__WORK INSTRUCTIONS__
Find the lines below in which the string "TANK" occurs. Copy each one.

(User interface change data)
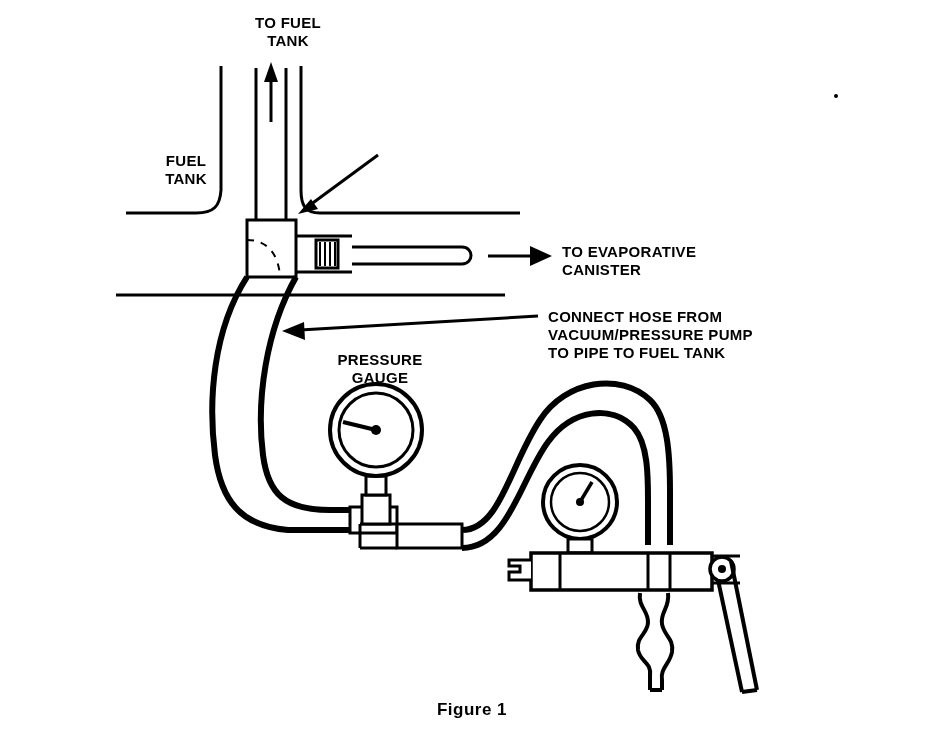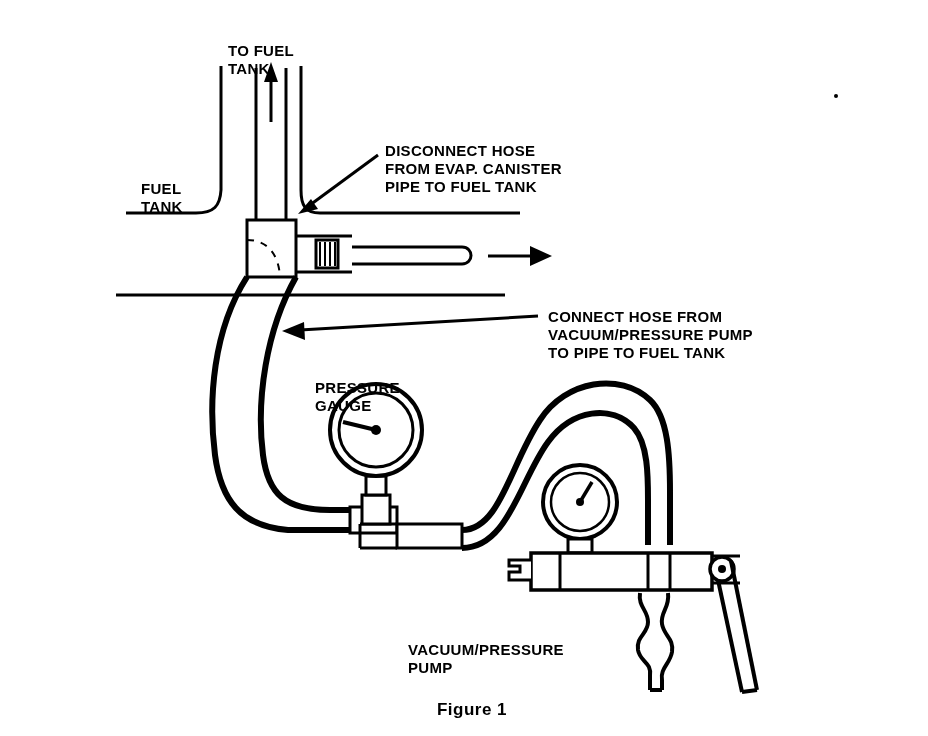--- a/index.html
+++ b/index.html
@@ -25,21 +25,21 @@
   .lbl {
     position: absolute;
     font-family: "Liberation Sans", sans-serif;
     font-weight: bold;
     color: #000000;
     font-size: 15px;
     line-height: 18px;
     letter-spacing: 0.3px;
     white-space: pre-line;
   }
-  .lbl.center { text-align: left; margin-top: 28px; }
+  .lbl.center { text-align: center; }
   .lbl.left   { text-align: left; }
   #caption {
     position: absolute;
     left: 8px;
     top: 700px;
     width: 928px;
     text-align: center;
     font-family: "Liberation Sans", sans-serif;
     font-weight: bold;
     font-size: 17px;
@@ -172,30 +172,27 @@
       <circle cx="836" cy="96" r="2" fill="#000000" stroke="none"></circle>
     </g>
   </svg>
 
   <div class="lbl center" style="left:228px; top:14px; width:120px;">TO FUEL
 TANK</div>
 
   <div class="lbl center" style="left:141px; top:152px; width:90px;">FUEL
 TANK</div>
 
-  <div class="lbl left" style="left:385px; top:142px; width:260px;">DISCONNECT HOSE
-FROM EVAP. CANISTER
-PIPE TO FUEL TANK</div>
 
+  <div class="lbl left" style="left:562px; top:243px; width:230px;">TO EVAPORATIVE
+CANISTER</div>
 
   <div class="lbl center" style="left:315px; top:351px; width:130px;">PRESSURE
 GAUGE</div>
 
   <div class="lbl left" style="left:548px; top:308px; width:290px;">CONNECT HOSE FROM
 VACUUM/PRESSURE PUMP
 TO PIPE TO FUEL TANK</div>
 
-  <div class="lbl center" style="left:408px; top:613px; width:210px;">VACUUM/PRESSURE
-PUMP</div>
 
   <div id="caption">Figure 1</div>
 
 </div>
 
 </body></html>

__WRITTEN RESPONSE__
 TANK</div>
 TANK</div>
-PIPE TO FUEL TANK</div>
 TO PIPE TO FUEL TANK</div>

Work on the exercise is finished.